- Kementerian Komunikasi dan Digital memblokir 3.452.000 situs judi online dalam periode 20 Oktober 2024 hingga 16 Mei 2026.
- Dosen Hukum Pidana UMY, Trisno Raharjo, menilai pemerintah belum bersungguh-sungguh dalam menindak jaringan besar pelaku judi online.
- Pemerintah didesak memperketat pengawasan teknologi serta melakukan penegakan hukum yang konsisten terhadap penyedia dan fasilitator situs perjudian.

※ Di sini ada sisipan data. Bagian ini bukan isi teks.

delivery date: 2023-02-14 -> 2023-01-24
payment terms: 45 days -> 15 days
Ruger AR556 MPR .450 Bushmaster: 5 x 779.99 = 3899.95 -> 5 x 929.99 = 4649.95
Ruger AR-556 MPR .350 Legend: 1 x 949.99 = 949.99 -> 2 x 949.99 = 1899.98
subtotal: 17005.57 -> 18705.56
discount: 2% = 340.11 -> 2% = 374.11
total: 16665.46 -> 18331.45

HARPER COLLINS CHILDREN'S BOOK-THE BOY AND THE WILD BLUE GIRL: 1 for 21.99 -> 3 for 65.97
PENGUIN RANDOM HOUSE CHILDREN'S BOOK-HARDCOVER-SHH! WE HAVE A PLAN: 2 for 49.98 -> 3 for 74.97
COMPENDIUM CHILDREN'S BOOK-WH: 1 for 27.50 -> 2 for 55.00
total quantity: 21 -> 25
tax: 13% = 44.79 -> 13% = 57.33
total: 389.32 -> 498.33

"Kalau perjudian online itu jelas tidak memiliki izin dan dilarang oleh hukum, maka fokus utama penegakan hukum seharusnya ada pada pengelola dan pihak yang memfasilitasi aktivitas tersebut," tuturnya.
"Jangan sampai yang justru terlihat aktif diproses adalah pihak lain, sementara jaringan besarnya tetap berjalan," imbuhnya.
Trisno menilai, pemerintah perlu menunjukkan capaian penanganan secara berkala.
Mulai dari jumlah situs yang diblokir, transaksi yang dihentikan, hingga jaringan yang berhasil diungkap.
"Kalau memang serius, tunjukkan langkah konkretnya secara terbuka. Berapa yang sudah diblokir, berapa transaksi yang dihentikan, dan bagaimana perkembangan penindakannya. Jangan hanya mengatakan sulit diberantas," pungkasnya.